The climate crisis is real, and we need to take drastic action to avert catastrophe. However, we cannot rely on the wealthy to solve this problem for us. The climate crisis and global inequality cannot really be separated out as neatly as many would have us believe because both issues are truly crises of capitalism. Preventing a climate catastrophe will require massive redistribution and will require us to center the working class and indigenous people in a just transition.
A report from the Intergovernmental Panel on Climate Change (IPCC) from October 2018 declared that preventing climate catastrophe will require “rapid and far-reaching transitions in energy, land, urban and infrastructure (including transport and buildings), and industrial system,” but also noted that this transition would be historically unprecedented. These far-reaching changes are going to require a complete reevaluation of how we structure our economy. Capitalism is fundamentally at odds with this change, because at its core capitalism is driven by maximizing short term profits and infinite economic growth on a planet with finite resources.
Averting catastrophe is going to require public ownership and economic planning for such a transition to even be possible. Ultimately, it will mean the end of capitalism and its replacement with a new economic model based upon democratic ownership that puts people and the planet ahead of profits. Needless to say, this is absolutely at odds with the interests of the rich, as it comes almost exclusively at their expense. Averting climate catastrophe will require that they lose their wealth and power, and that the system that allowed them to become so wealthy and powerful be dismantled.
The rich aren’t oblivious to this fact. Some, especially those whose wealth is tied to the fossil fuel industry, have sought to combat this by funding and promoting climate change deniers and politicians who oppose virtually any action on climate change. However, others acknowledge the reality of climate change as a pressing issue.
Many wealthy figures and major corporations have invested large sums into researching new technologies to mitigate the impacts of climate change or invested in making their business practices more sustainable. Some would argue that these efforts show that either the private sector and philanthropy alone can prevent catastrophe, or that only some smaller policy changes combined with these efforts can save us. While these may seem noble, they mask the reality of the scale of the crisis we face and only further entrench inequality.
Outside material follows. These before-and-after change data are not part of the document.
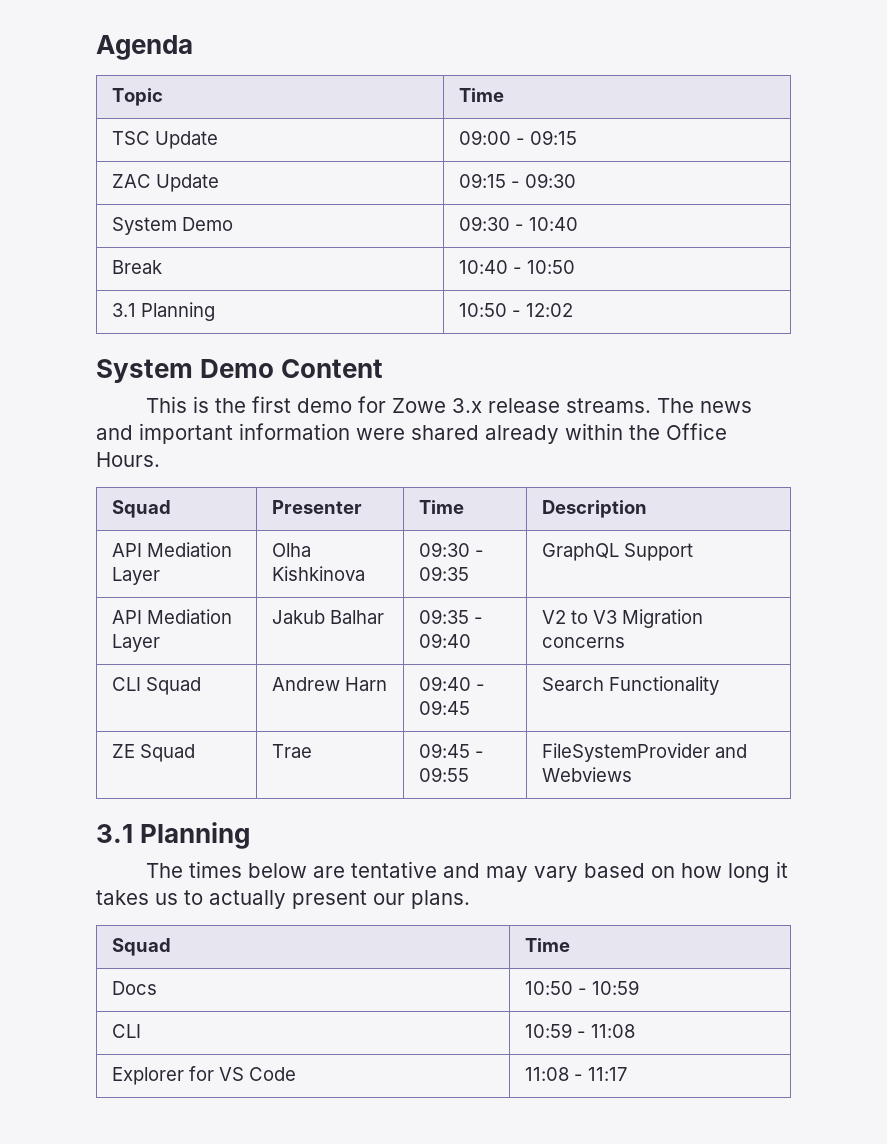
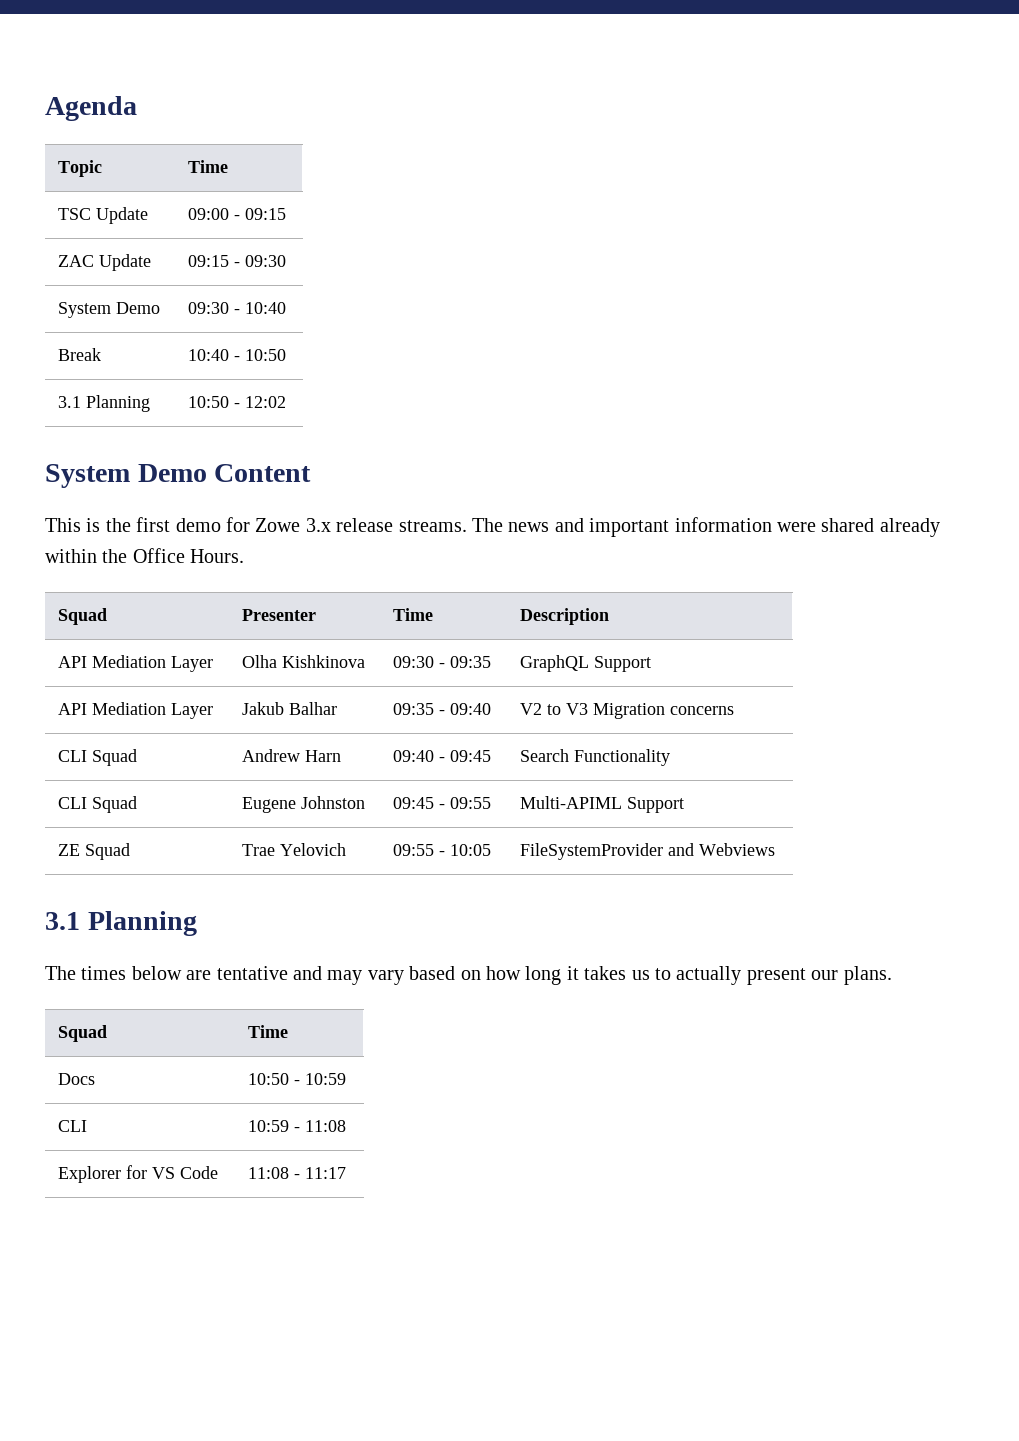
+ CLI Squad | Eugene Johnston | 09:45 - 09:55 | Multi-APIML Support
- ZE Squad | Trae | 09:45 - 09:55 | FileSystemProvider and Webviews
+ ZE Squad | Trae Yelovich | 09:55 - 10:05 | FileSystemProvider and Webviews

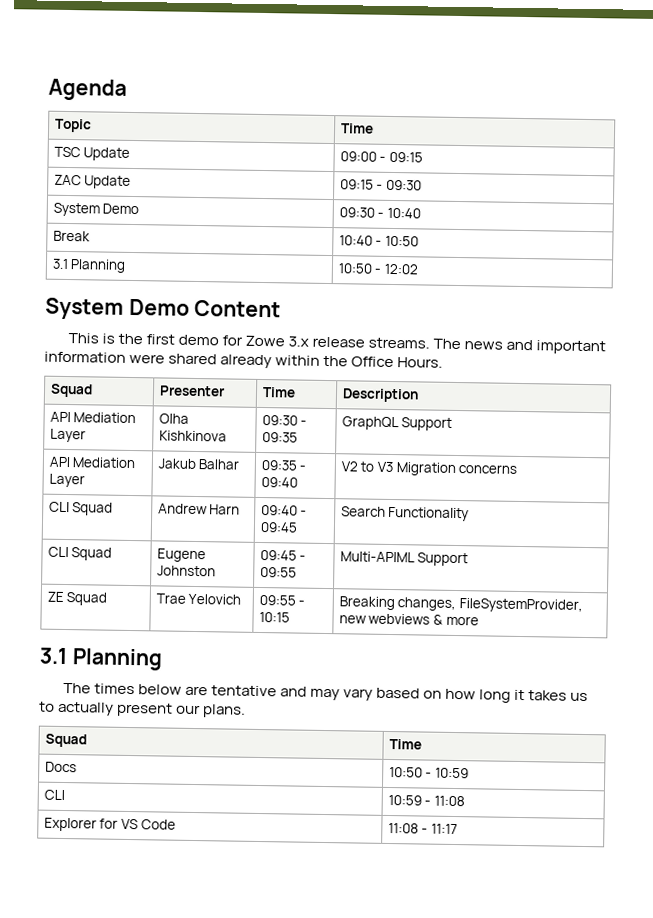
- ZE Squad | Trae Yelovich | 09:55 - 10:05 | FileSystemProvider and Webviews
+ ZE Squad | Trae Yelovich | 09:55 - 10:15 | Breaking changes, FileSystemProvider, new webviews & more

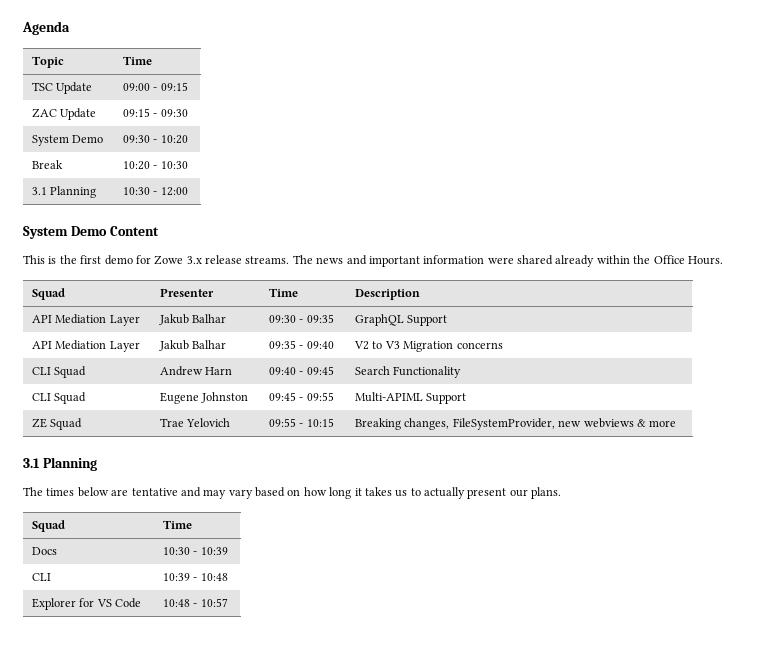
- System Demo | 09:30 - 10:40
+ System Demo | 09:30 - 10:20
- Break | 10:40 - 10:50
+ Break | 10:20 - 10:30
- 3.1 Planning | 10:50 - 12:02
+ 3.1 Planning | 10:30 - 12:00
- API Mediation Layer | Olha Kishkinova | 09:30 - 09:35 | GraphQL Support
+ API Mediation Layer | Jakub Balhar | 09:30 - 09:35 | GraphQL Support
- Docs | 10:50 - 10:59
- CLI | 10:59 - 11:08
+ Docs | 10:30 - 10:39
+ CLI | 10:39 - 10:48
- Explorer for VS Code | 11:08 - 11:17
+ Explorer for VS Code | 10:48 - 10:57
In June, a report to the United Nations Human Rights Committee warned that “An over-reliance on the private sector could lead to a climate apartheid scenario in which the wealthy pay to escape overheating, hunger, and conflict, while the rest of the world is left to suffer.” Already we are seeing this manifest, as the rich can escape the worst impacts of climate change, while the poor, the working class and indigenous people, are left to suffer.
During the November 2018 fires that ravaged California, Kim Kardashian and Kanye West were able to employ private firefighters to save their $50 million dollar mansion from the fires. Meanwhile, the town of Paradise, where the median income was $31,863 – less than half the median income for the state as a whole – was all but destroyed by the fires, leaving thousands displaced. Stories like this are only going to become more common unless we take real substantive action on climate change.
The rich will build sea walls to defend their homes while working-class communities are flooded out of their homes by the rising tides. Low-lying nations in the global south, like the Maldives, will become uninhabitable. As temperatures rise and heat indexes worsen, the rich will be able to weatherize their homes, while those who cannot will suffer and many will die of heatstroke. As droughts worsen, the rich will turn to privately owned reservoirs and desalinization while indigenous people see their way of life disappear further.
We cannot turn to the rich to save us from climate catastrophe. Climate change is fundamentally a crisis of capitalism and solving it will require us to address the growing global inequality and reexamine the way our economy is structured. We cannot solve climate change and allow the present levels of wealth and inequality to exist. Action is needed to solve climate change and doing so will require the rich to sacrifice the most. The only just transition to a sustainable world is one which centers the interests of the working class and indigenous people. We cannot continue to live in a world where the rich are able to escape the worst impacts of climate change while the masses suffer the results.